EXTRACTED INFORMATION —
******

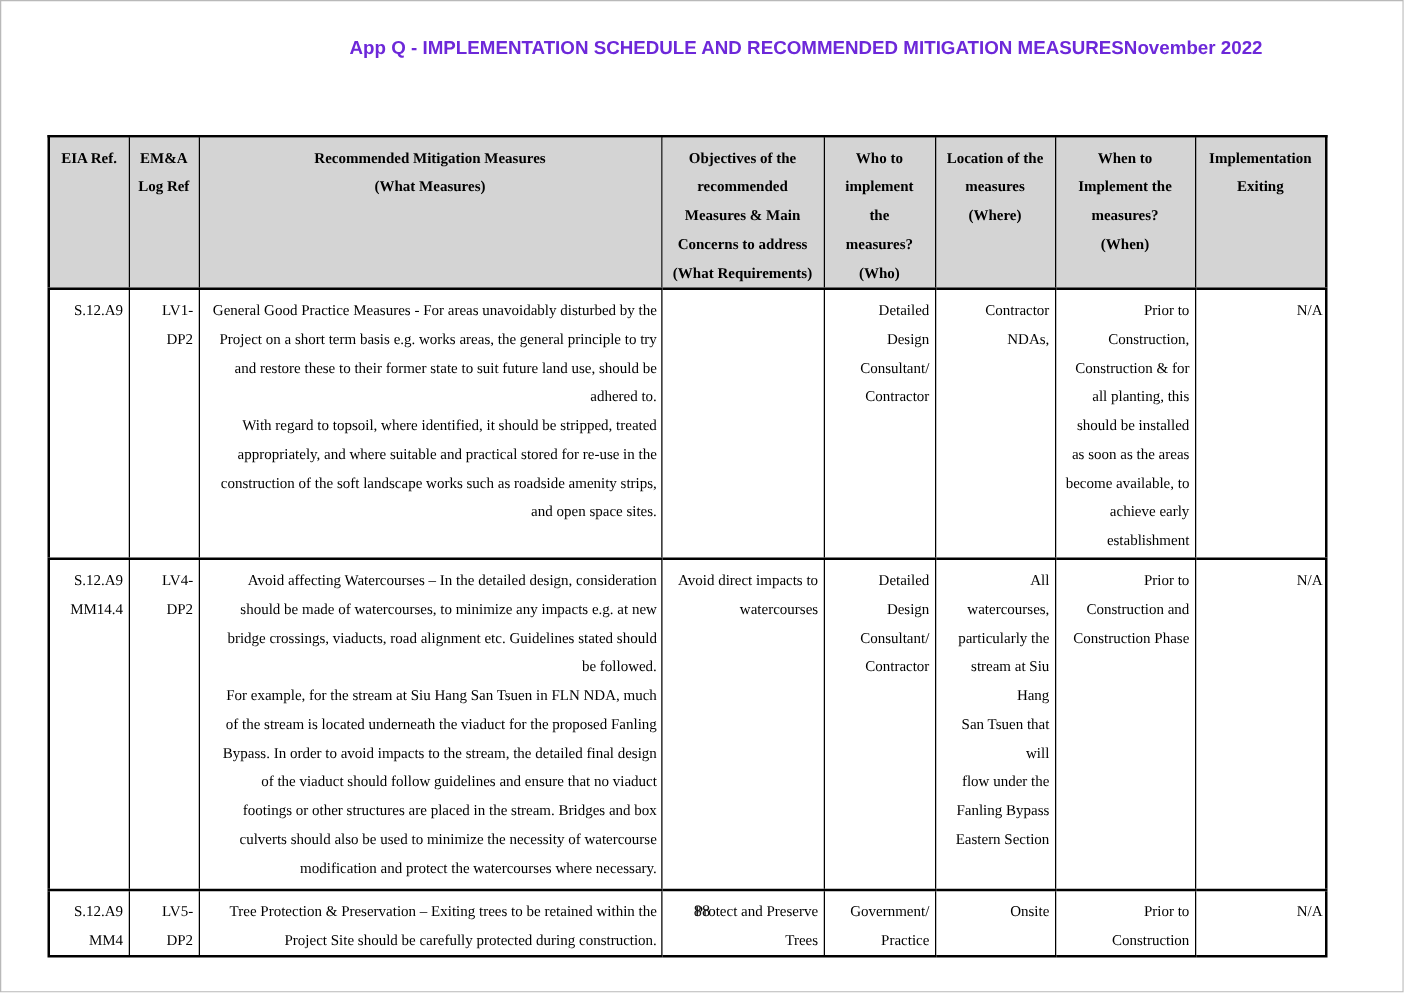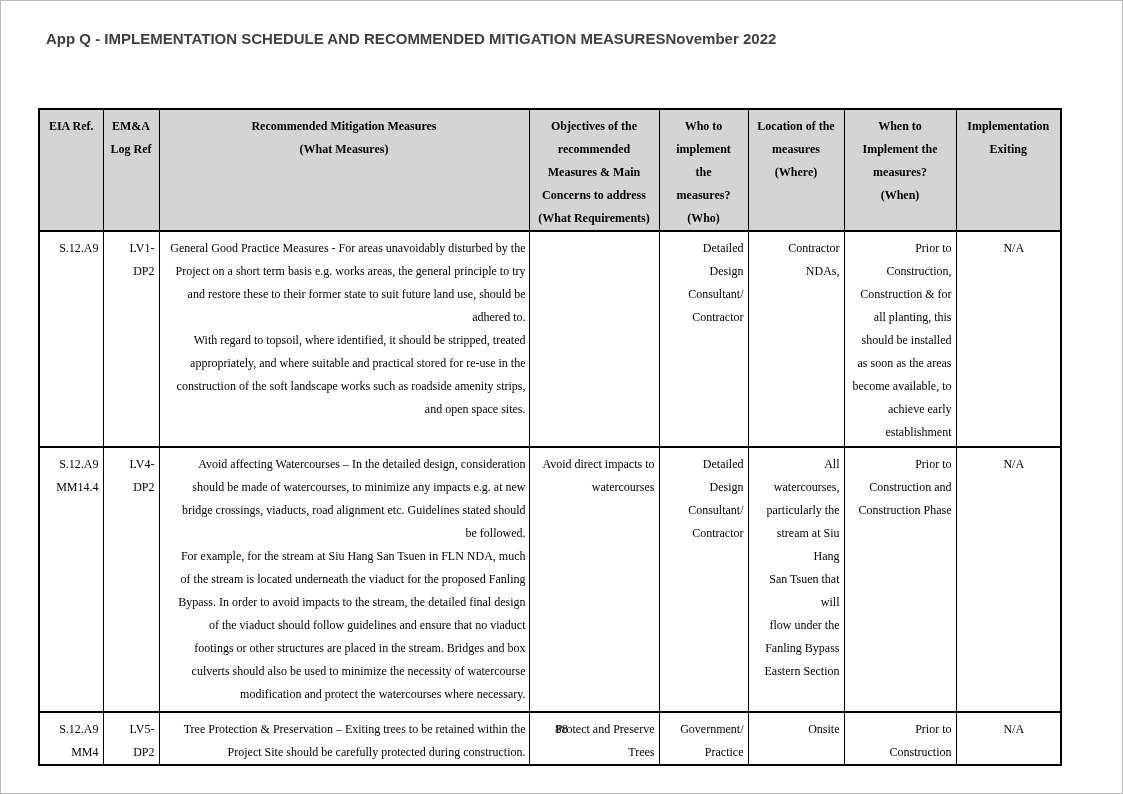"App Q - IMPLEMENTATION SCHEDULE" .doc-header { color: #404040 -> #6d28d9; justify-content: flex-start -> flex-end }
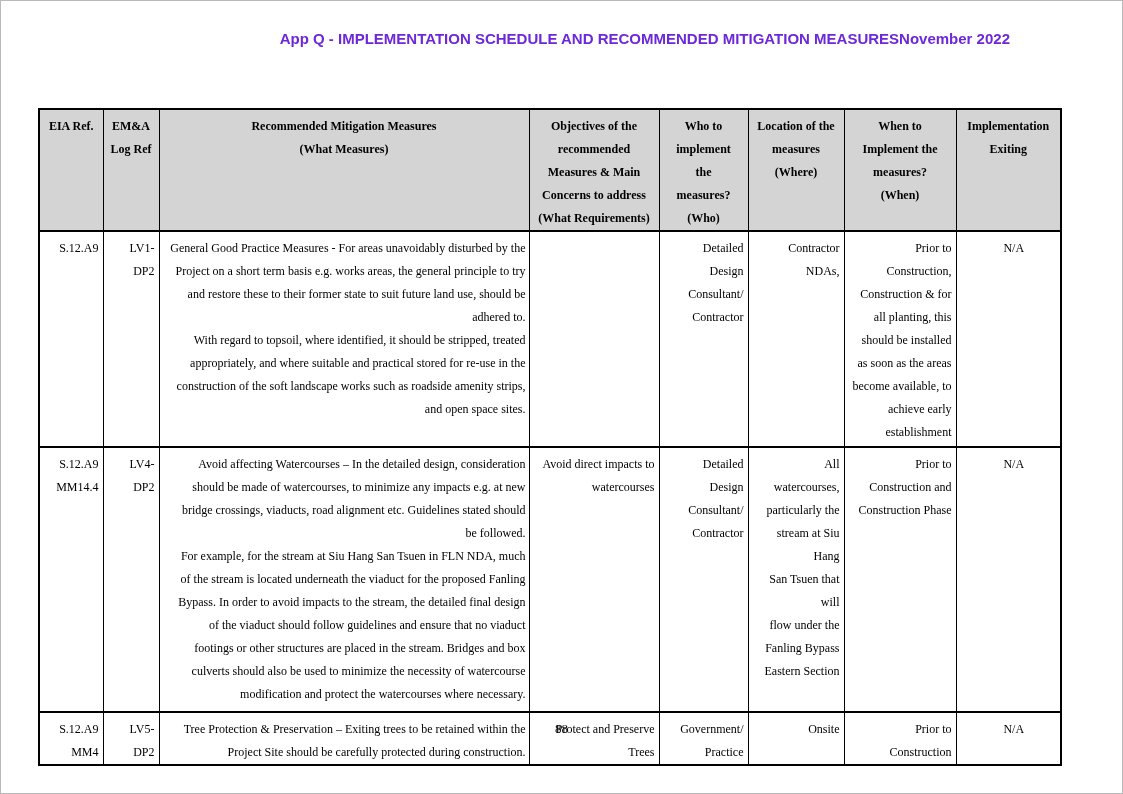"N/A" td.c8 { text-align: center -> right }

******

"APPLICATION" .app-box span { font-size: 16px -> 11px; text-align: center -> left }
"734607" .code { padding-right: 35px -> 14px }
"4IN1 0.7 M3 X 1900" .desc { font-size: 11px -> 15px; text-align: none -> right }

******

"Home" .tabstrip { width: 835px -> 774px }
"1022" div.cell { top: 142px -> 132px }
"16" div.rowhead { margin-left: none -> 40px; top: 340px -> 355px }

******

WHAT THE TASK ASKS —
Go through the listing above, and whenever a line holds the word "font", copy it.

ANSWER SECTION —
"APPLICATION" .app-box span { font-size: 16px -> 11px; text-align: center -> left }
"4IN1 0.7 M3 X 1900" .desc { font-size: 11px -> 15px; text-align: none -> right }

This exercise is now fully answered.